Using the material below, print a verbatim copy of every line from the one containing "color: #1b1b1b;" through the one containing "-543,7 +543,7 @@", inclusive, and omit the pictures.

*** Block opens ***

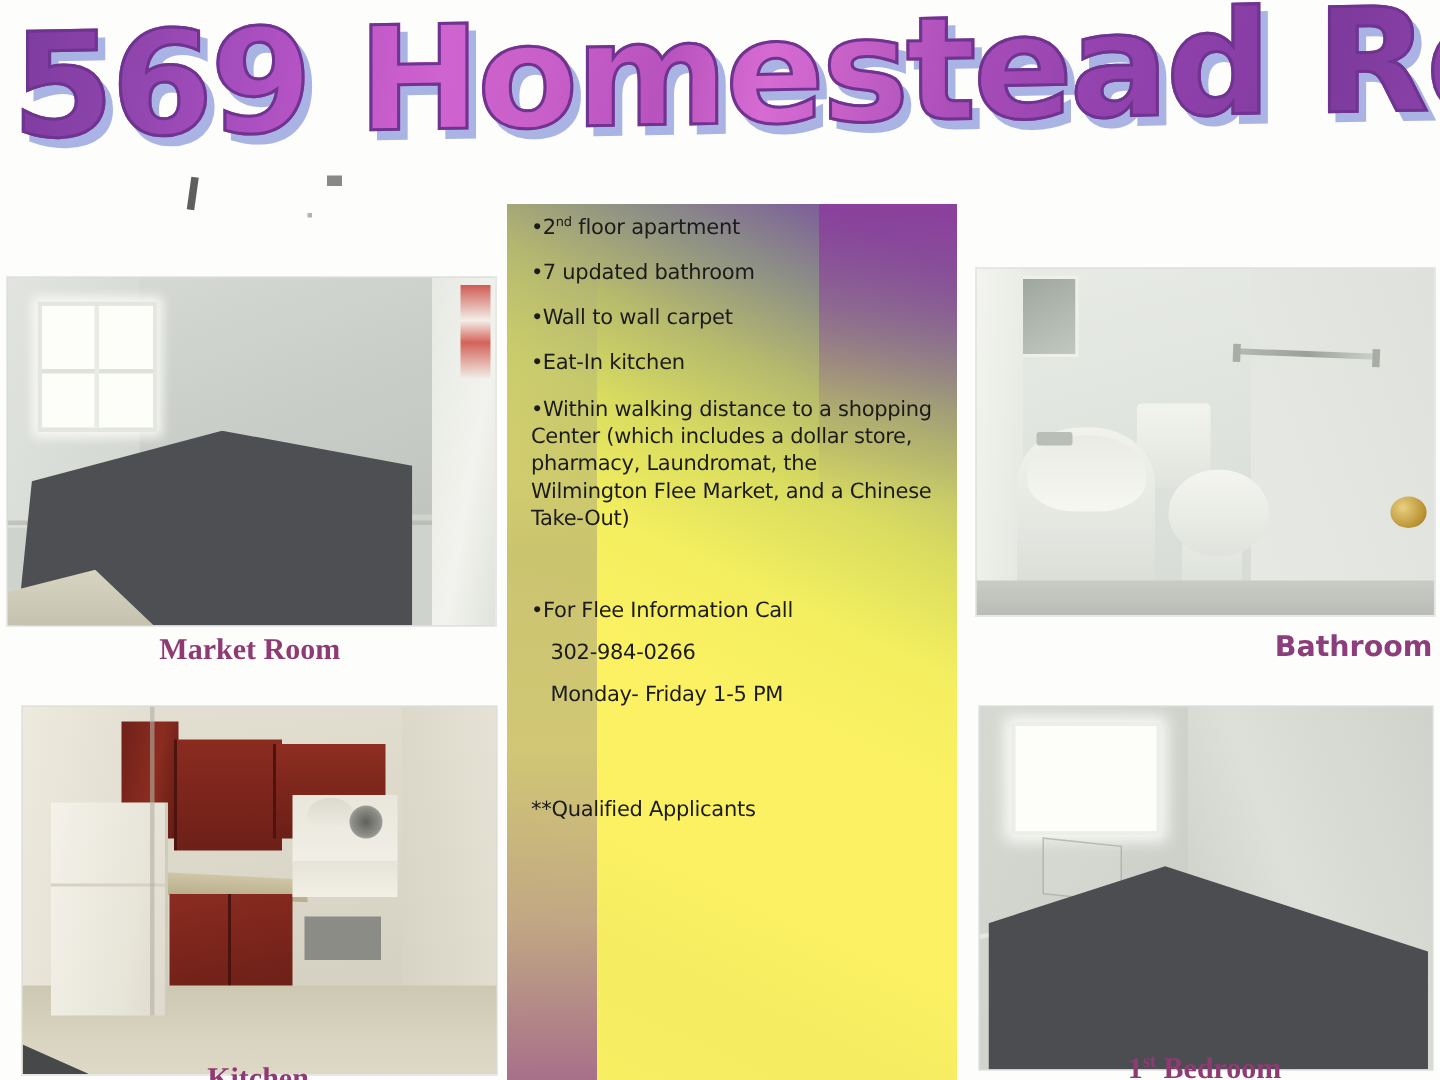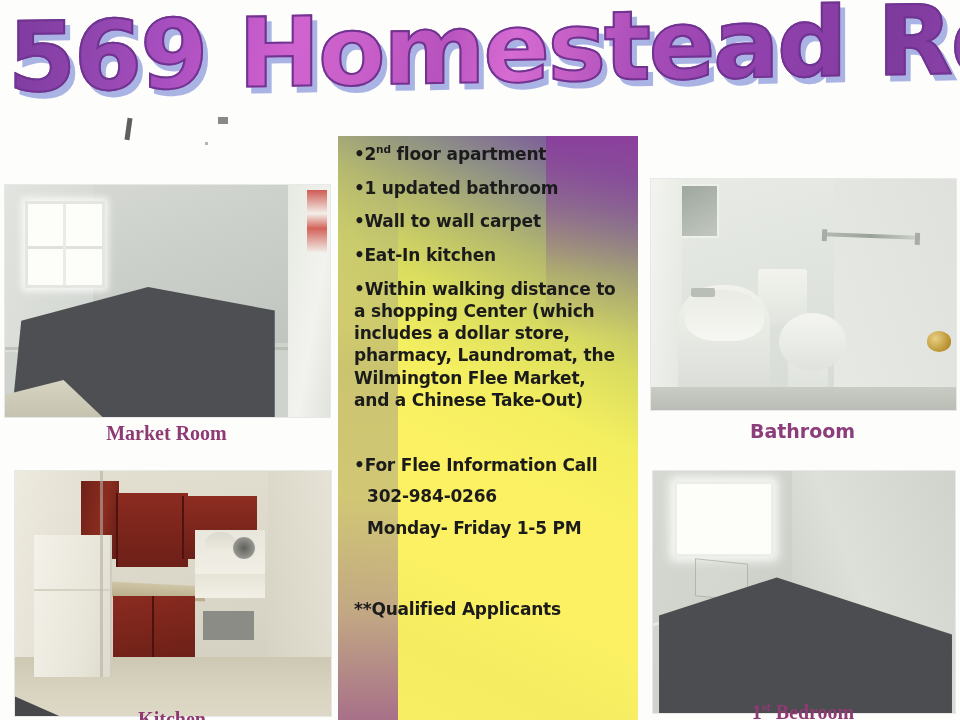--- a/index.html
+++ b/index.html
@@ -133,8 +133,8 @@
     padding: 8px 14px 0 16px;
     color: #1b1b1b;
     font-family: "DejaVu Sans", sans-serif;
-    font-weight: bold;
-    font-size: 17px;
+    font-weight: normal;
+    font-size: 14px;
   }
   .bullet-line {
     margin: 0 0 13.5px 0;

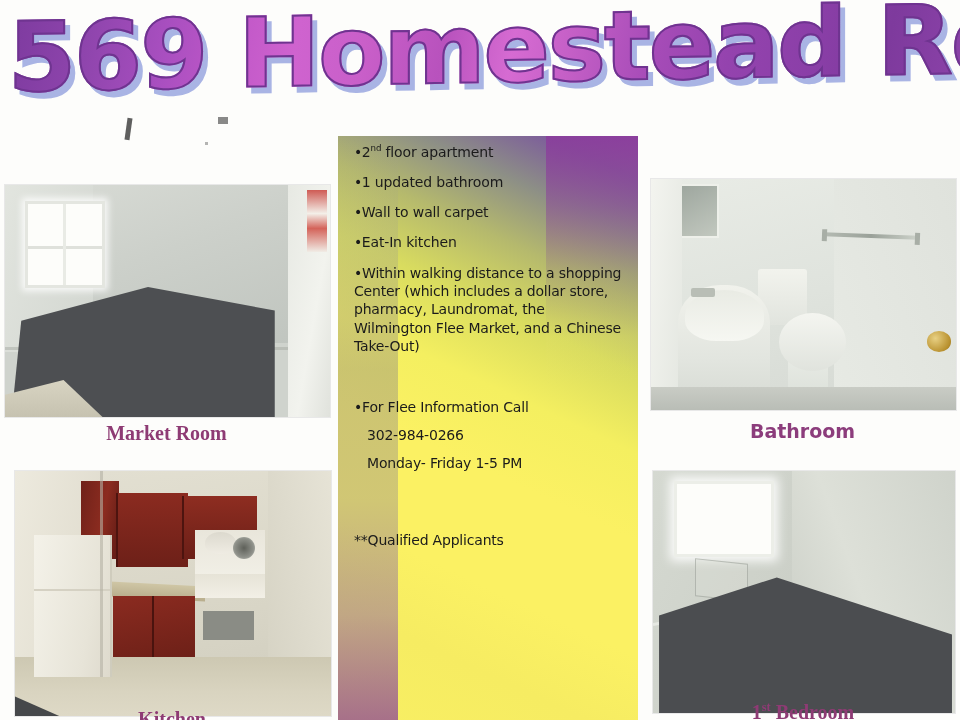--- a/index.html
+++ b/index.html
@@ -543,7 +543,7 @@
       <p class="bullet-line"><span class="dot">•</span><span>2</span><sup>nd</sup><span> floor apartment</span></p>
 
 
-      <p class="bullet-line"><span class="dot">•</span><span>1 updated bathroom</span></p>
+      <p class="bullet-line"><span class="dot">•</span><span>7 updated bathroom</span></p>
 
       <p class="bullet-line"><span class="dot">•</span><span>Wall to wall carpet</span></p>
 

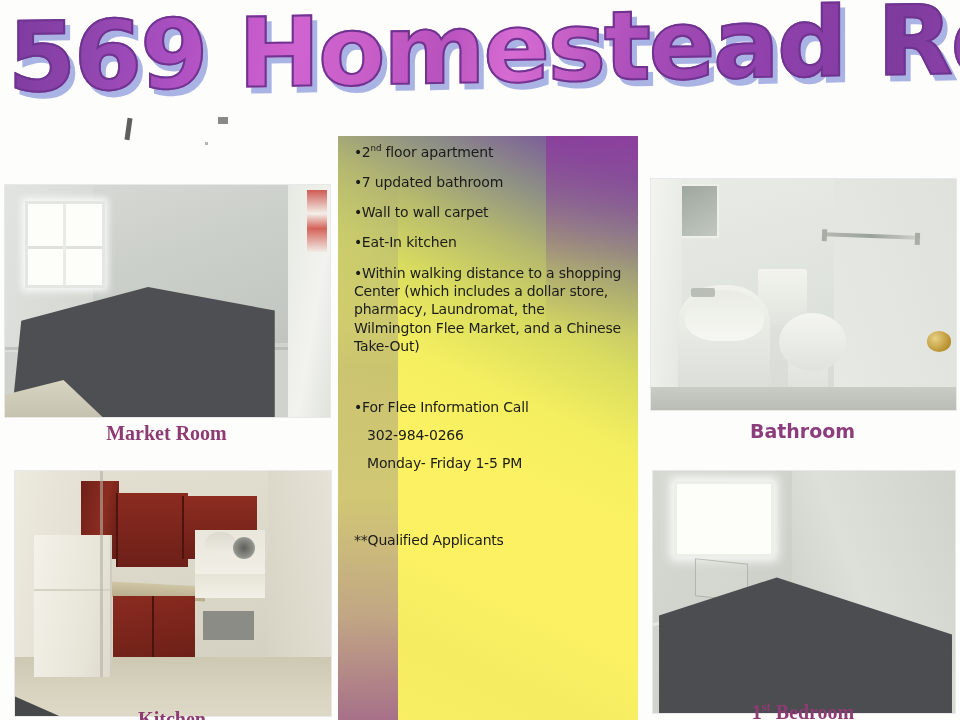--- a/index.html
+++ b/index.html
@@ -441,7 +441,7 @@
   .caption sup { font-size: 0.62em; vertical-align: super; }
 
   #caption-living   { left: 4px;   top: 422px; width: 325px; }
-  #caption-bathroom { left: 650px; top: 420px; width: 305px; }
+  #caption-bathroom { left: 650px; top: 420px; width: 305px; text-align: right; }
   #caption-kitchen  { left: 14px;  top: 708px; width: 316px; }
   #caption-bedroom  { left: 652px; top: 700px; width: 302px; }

*** Block closes ***
*** Block opens ***

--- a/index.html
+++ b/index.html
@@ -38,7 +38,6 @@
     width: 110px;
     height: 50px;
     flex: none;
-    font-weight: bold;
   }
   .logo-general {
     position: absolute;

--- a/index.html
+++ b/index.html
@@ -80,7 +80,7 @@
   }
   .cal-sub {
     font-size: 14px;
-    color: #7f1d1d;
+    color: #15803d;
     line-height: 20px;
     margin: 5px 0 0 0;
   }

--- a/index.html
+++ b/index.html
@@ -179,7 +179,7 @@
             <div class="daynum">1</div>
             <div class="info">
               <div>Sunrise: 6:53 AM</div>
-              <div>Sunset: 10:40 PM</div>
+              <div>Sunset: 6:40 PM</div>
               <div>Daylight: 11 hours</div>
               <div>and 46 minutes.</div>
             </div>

*** Block closes ***

## Response area
     color: #1b1b1b;
     font-family: "DejaVu Sans", sans-serif;
-    font-weight: bold;
-    font-size: 17px;
+    font-weight: normal;
+    font-size: 14px;
   }
   .bullet-line {
     margin: 0 0 13.5px 0;

--- a/index.html
+++ b/index.html
@@ -543,7 +543,7 @@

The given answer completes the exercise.